STAFF and pupils for Droitwich Spa High School have been forging international connections with a number of exchange visits to and from schools as far away as Kenya and New Delhi.
In May, two members of staff Kim Higham and Elizabeth Whitehouse travelled to Ngobit School in Kenya to continue a project which started in 2007.
The two schools have been regularly taking part in exchanges, as well as the Droitwich school offering its support to help with the fabric of the Kenyan buildings, support for the teaching staff, and financial bursaries for students, as well as donating old computer equipment to the school.
Mrs Whitehouse, said: “Kim and I had an amazing experience at Ngobit School. In addition to the sheer excitement of being somewhere so different and seeing the amazing wildlife, it offers a real eye opener to how different life is for Kenyan teenagers.
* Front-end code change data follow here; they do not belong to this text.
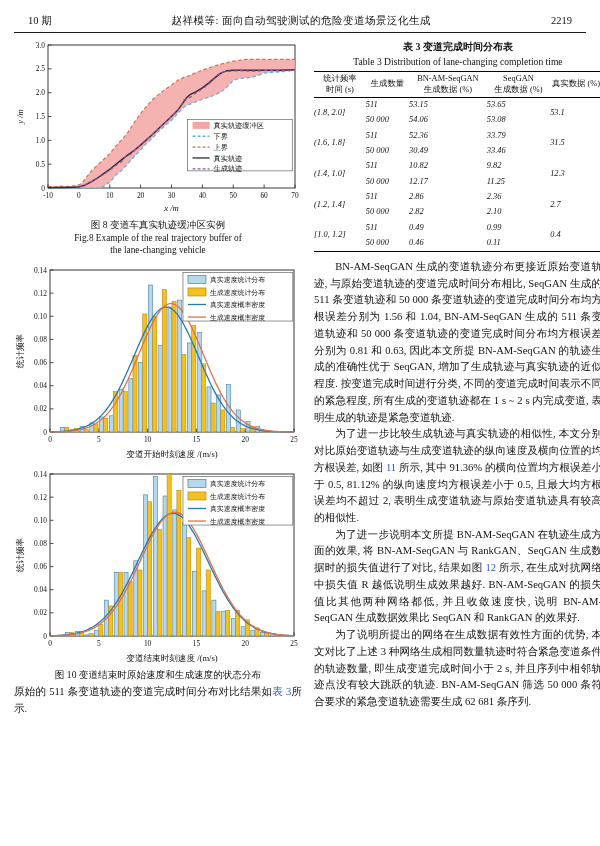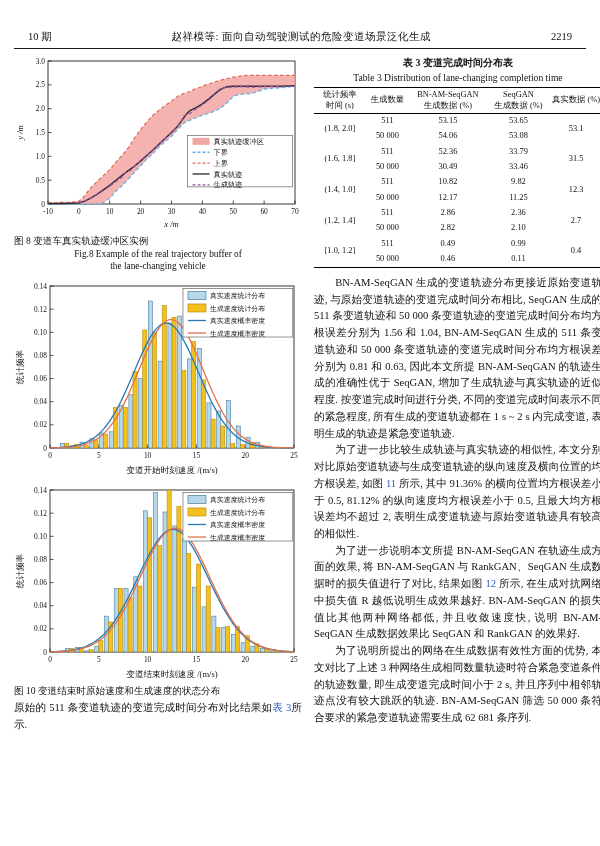--- a/index.html
+++ b/index.html
@@ -5,7 +5,7 @@
   * { margin:0; padding:0; box-sizing:border-box; }
   html,body { width:600px; height:846px; background:#fff; overflow:hidden; }
   body { font-family:"Liberation Serif","DejaVu Serif",serif; color:#111; }
-  .page { width:600px; height:622px; padding:24px 14px 6px 14px; position:relative; }
+  .page { width:600px; height:622px; padding:8px 14px 6px 14px; position:relative; }
 
   header.pagehead { display:flex; justify-content:space-between; align-items:baseline;
     font-size:10.5px; padding:0 14px 4px 14px; border-bottom:1.6px solid #1a1a1a; }

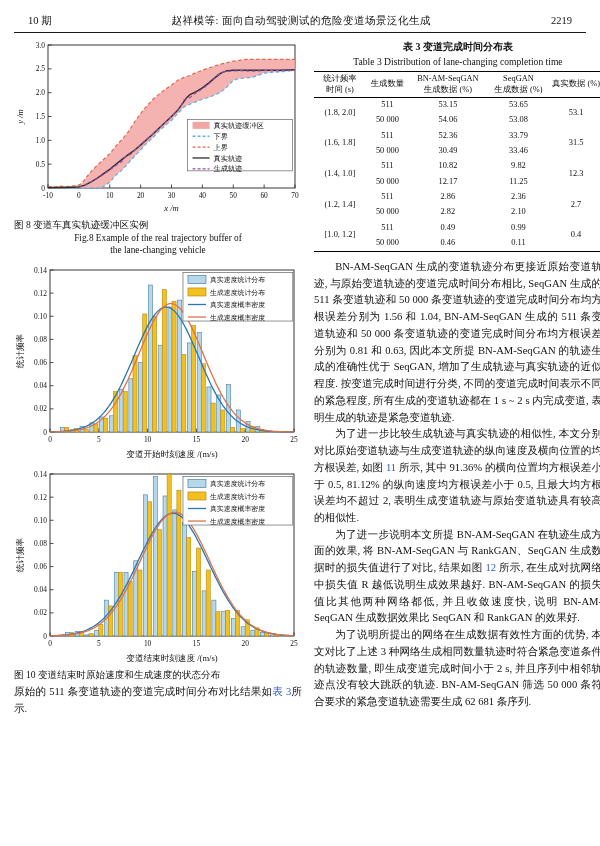--- a/index.html
+++ b/index.html
@@ -31,7 +31,7 @@
     border-top:1.4px solid #000; border-bottom:1.4px solid #000; margin-bottom:7px; }
   table.dist th { font-weight:normal; border-bottom:0.8px solid #000; padding:2px 0;
     white-space:pre-line; line-height:1.25; text-align:center; vertical-align:middle; }
-  table.dist td { text-align:center; padding:2.2px 0; line-height:1.3; vertical-align:middle; }
+  table.dist td { text-align:left; padding:2.2px 0; line-height:1.3; vertical-align:middle;font-style:italic; }
 
   svg text { font-family:"Liberation Serif","DejaVu Serif",serif; }
 </style>

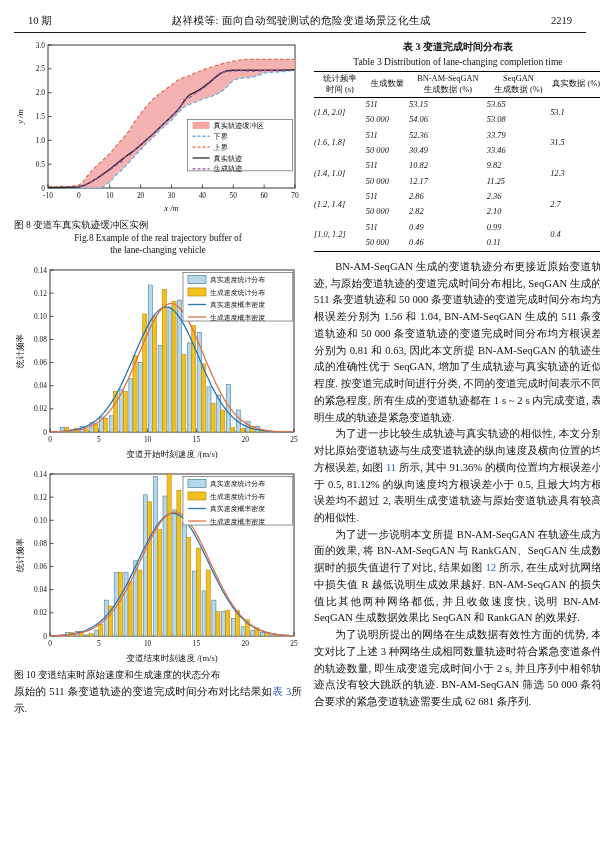--- a/index.html
+++ b/index.html
@@ -17,7 +17,7 @@
 
   figure { margin:0 0 2px 0; }
   .chart { width:288px; }
-  .cap-cn { font-size:9.6px; margin-top:1px; }
+  .cap-cn { text-align:center; font-size:9.6px; margin-top:1px; }
   .cap-en { text-align:center; font-size:9.3px; white-space:pre-line; line-height:1.25; margin:1px 0 6px 0; }
 
   .body-text { font-size:10.6px; line-height:1.58; text-align:justify; text-justify:inter-character; }

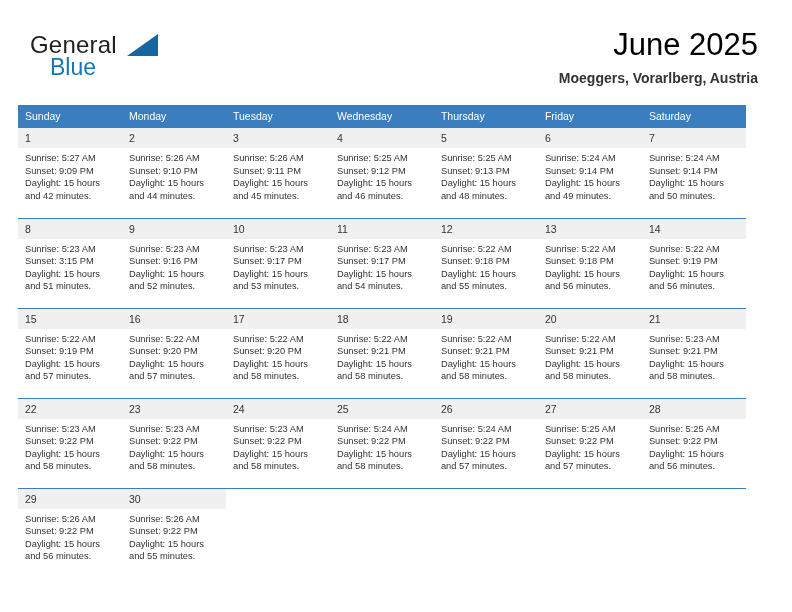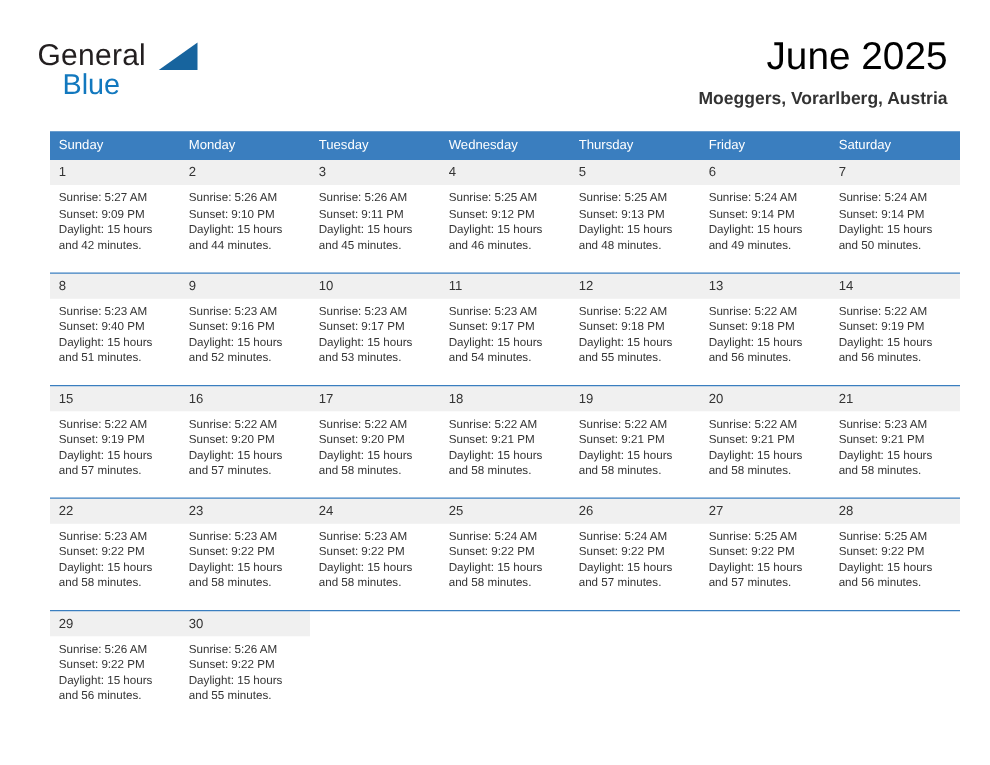--- a/index.html
+++ b/index.html
@@ -85,7 +85,7 @@
   
   .calendar {
     position: absolute;
-    left: 40px;
+    left: 18px;
     top: 105px;
     width: 728px;
     border-collapse: collapse;

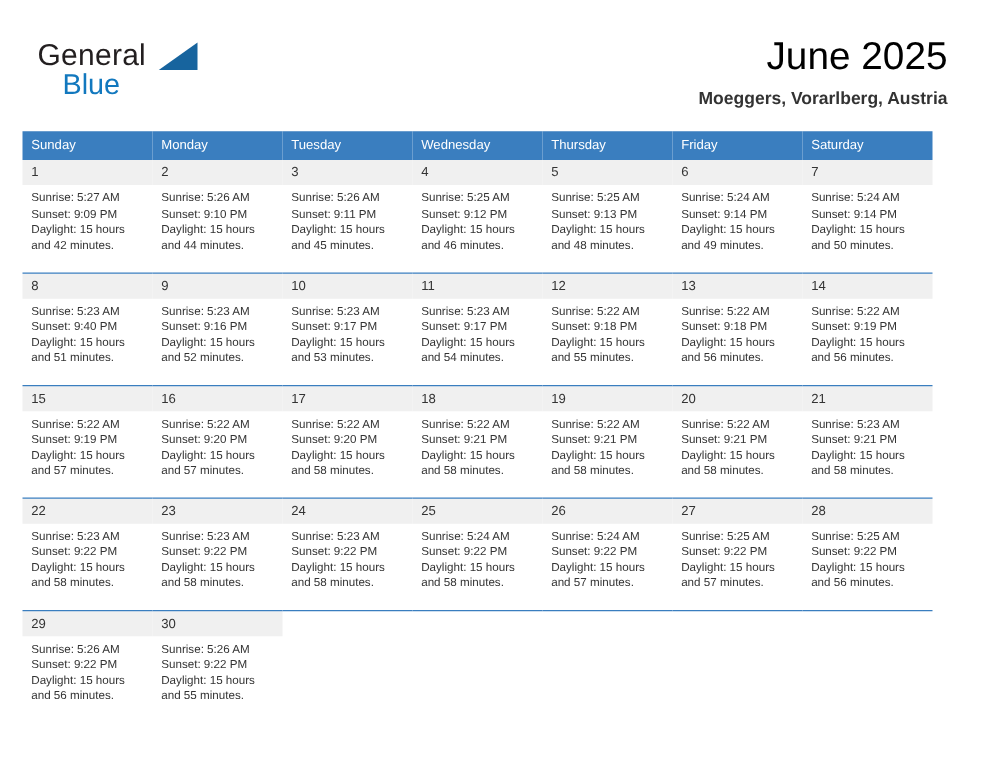--- a/index.html
+++ b/index.html
@@ -248,7 +248,7 @@
             <div class="daynum">8</div>
             <div class="dayinfo">
               <div>Sunrise: 5:23 AM</div>
-              <div>Sunset: 9:40 PM</div>
+              <div>Sunset: 3:15 PM</div>
               <div>Daylight: 15 hours</div>
               <div>and 51 minutes.</div>
             </div>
They have precious few material possessions but they are passionate about their education and absolutely loved having us there.”
The two teachers spent time following the progress of three ongoing projects the school has been involved with, based around water conservation and use, children’s rights, and PE in the school.
Mrs Whitehouse added: “PE is not taught at Ngobit, so it was very pleasing to see them using sports leadership skills that we have developed at Droitwich to further their enjoyment and abilities as sportsmen and women.”
The exchange visits and collaboration are part of a British Council project ‘Connecting Classrooms’ which also sponsors a link between Droitwich High School and Ramjas R.K. Puram School in New Delhi, India, and two teachers are currently visiting from that school to work on similar collaborative projects.
A little closer to home, 30 students from year eight and 10 at Droitwich Spa High were in Le Touquet in France last week for a visit to help improve their language skills.
Mrs Kate Johns, head of modern foreign languages added: “We have been running this trip for a couple of years and it is always very successful. The students are so busy having a good time that they don’t always realise that they are learning new vocabulary all the time as well as being able to make links between what we teach them in the classroom and what actually happens in France.”